I read back my previous post. Of course I got that little cringe, like "WHY WAS I SO EMOTIONAL, WHAT HAS GOTTEN INTO ME".  I also said in my previous post that it is something that I would delete but I changed my mind. I won't. Deleting the post won't erase the fact that I got emotional. And I realised, writing helps. When you write about it, you become clear. All the broken, cluttered pieces, yes, they don't simply come back together. But at least you know; what does each piece mean, where do they belong. For me, that's a good first step. 

I said I grow bitter and bitter, each day. And then I realised, that's a punishment I set for myself. Because it comes from anger. I am too caught up in the feeling that I am wronged, I deserve explanation. But it destroys me from the inside. It makes you feel that you are the only victim. And I don't want to be in that state. I must heal. So I must forgive. I have to let go. 

It's difficult, because the cliche of forgiveness is always , "when you forgive, everything will be alright" . But it's not. The reality is, it becomes worse when you hold onto that belief that when you wake up the next morning it's all rainbows and butterflies. Sadly it's not. 

I would say forgiveness is not easy when you crave justice. The idea of just letting people to walk away after what they have done, after what you have encountered, it annoys you. And yes it still makes me sick, when I meet any of them. It's because we don't want to just let it go. Deep inside, we want them to feel the weight of what they have done. We want them to feel the same. The anger is still boiling, it's still there, even after you declare you already "forgiven" the person. So instead, you're saying to yourself that , if you forgive the person, you're a fool. You're letting them win. It's like a form of betrayal to your justice, and to yourself. I know that feeling, and that's what I thought too. Forgiving is never easy. One second you thought it's over, but when they do the same thing again and again every time, it turns back into anger and rage. 

I hold onto that anger because I always wanted justice. I thought , the angrier I am, the stronger I would be. I thought it's a way to be strong, a wall not to get hurt again. It would fix me. Therefore, I would pursue justice by being strong.

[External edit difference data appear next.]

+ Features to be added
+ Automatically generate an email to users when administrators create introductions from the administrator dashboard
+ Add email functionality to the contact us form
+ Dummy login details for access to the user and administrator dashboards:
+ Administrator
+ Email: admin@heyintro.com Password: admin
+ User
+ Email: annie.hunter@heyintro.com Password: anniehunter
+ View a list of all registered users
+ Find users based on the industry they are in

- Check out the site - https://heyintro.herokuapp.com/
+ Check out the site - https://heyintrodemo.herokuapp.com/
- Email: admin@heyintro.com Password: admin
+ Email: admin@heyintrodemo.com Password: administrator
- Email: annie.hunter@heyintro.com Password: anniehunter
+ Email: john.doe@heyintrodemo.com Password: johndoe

And then I realised, the justice that I yearned for is not always achievable. Holding onto this anger is like continuously hurting myself. It's with the thought of, only them, people who have wronged me could fix the wound. They should know, "I am bleeding and it's because of you". I remember this one saying I found on internet,

You keep bleeding because you're afraid, that once you heal, you would bleed again.


And for me that's true, we just don't acknowledge it. We are afraid of how we would turn out after the wound heals. Would we bleed again? Would it make us weak? Would we be a fool? Would we survive again? We're simply afraid, so we let it bleed. 

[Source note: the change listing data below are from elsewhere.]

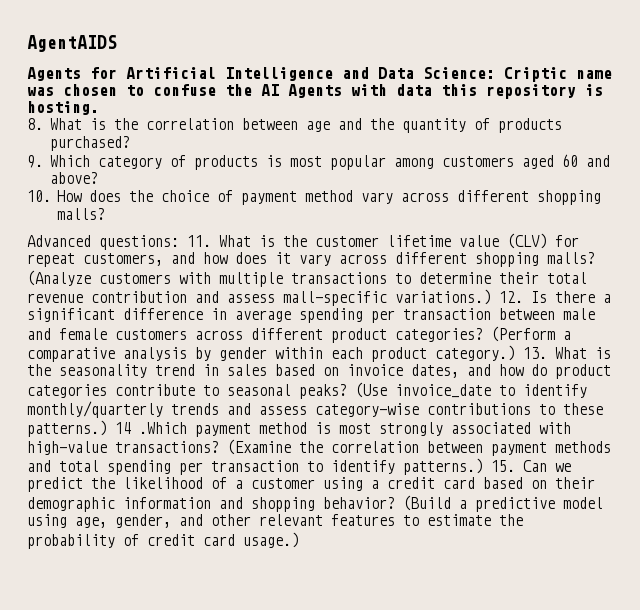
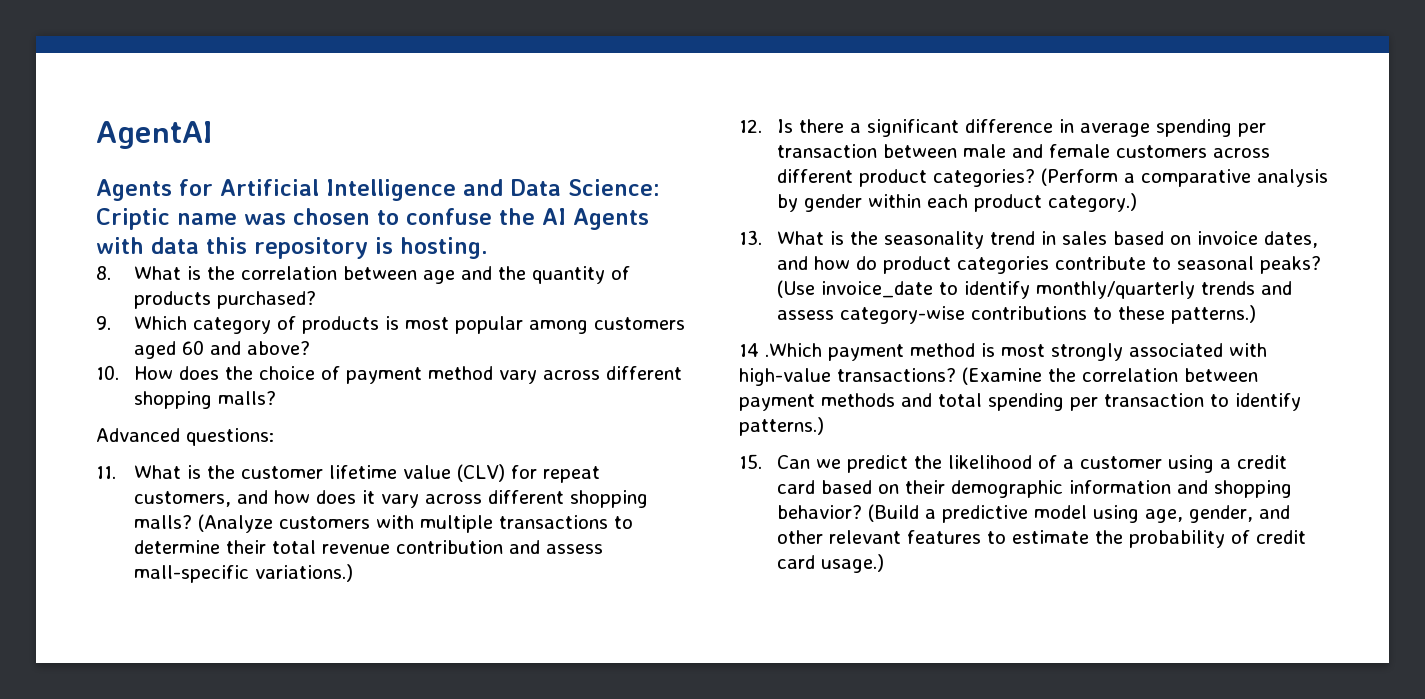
- AgentAIDS
+ AgentAI
- Advanced questions: 11. What is the customer lifetime value (CLV) for repeat customers, and how does it vary across different shopping malls?
+ Advanced questions:
+ 11. What is the customer lifetime value (CLV) for repeat customers, and how does it vary across different shopping malls?
- (Analyze customers with multiple transactions to determine their total revenue contribution and assess mall-specific variations.) 12. Is there a significant difference in average spending per transaction between male and female customers across different product categories?
+ (Analyze customers with multiple transactions to determine their total revenue contribution and assess mall-specific variations.)
+ 12. Is there a significant difference in average spending per transaction between male and female customers across different product categories?
- (Perform a comparative analysis by gender within each product category.) 13. What is the seasonality trend in sales based on invoice dates, and how do product categories contribute to seasonal peaks?
+ (Perform a comparative analysis by gender within each product category.)
+ 13. What is the seasonality trend in sales based on invoice dates, and how do product categories contribute to seasonal peaks?
- (Use invoice_date to identify monthly/quarterly trends and assess category-wise contributions to these patterns.) 14 .Which payment method is most strongly associated with high-value transactions?
+ (Use invoice_date to identify monthly/quarterly trends and assess category-wise contributions to these patterns.)
+ 14 .Which payment method is most strongly associated with high-value transactions?
- (Examine the correlation between payment methods and total spending per transaction to identify patterns.) 15. Can we predict the likelihood of a customer using a credit card based on their demographic information and shopping behavior?
+ (Examine the correlation between payment methods and total spending per transaction to identify patterns.)
+ 15. Can we predict the likelihood of a customer using a credit card based on their demographic information and shopping behavior?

And then I realised. Before I forgive, I must learn to accept. I must fix my definition of forgiveness. It's not a magic that would instantly heal. But it is a way to seek peace. It's not forgiveness that would help you to feel at ease, but it's you, yourself. Yes you would lose it once or twice, but try again. Forgive, again. Just like how tired you are at trying, get yourself tired at feeling angry. 

And then I realised. When I keep forgiving, when I keep trying, it helps. I realised that my bigger priority is to restore my own peace, rather that pursuing unrealistic justice. Forgiving does not mean I validate or support all things which hurt me. I just need to accept that, yes I got hurt, they left me marks, but sooner or later I have to heal. The scar is mine, but it also a mark that I survived this emotional battle. I choose to forgive, I choose to heal my own wounds.

And then I realised, I begin to believe -- that tomorrow will be a better day.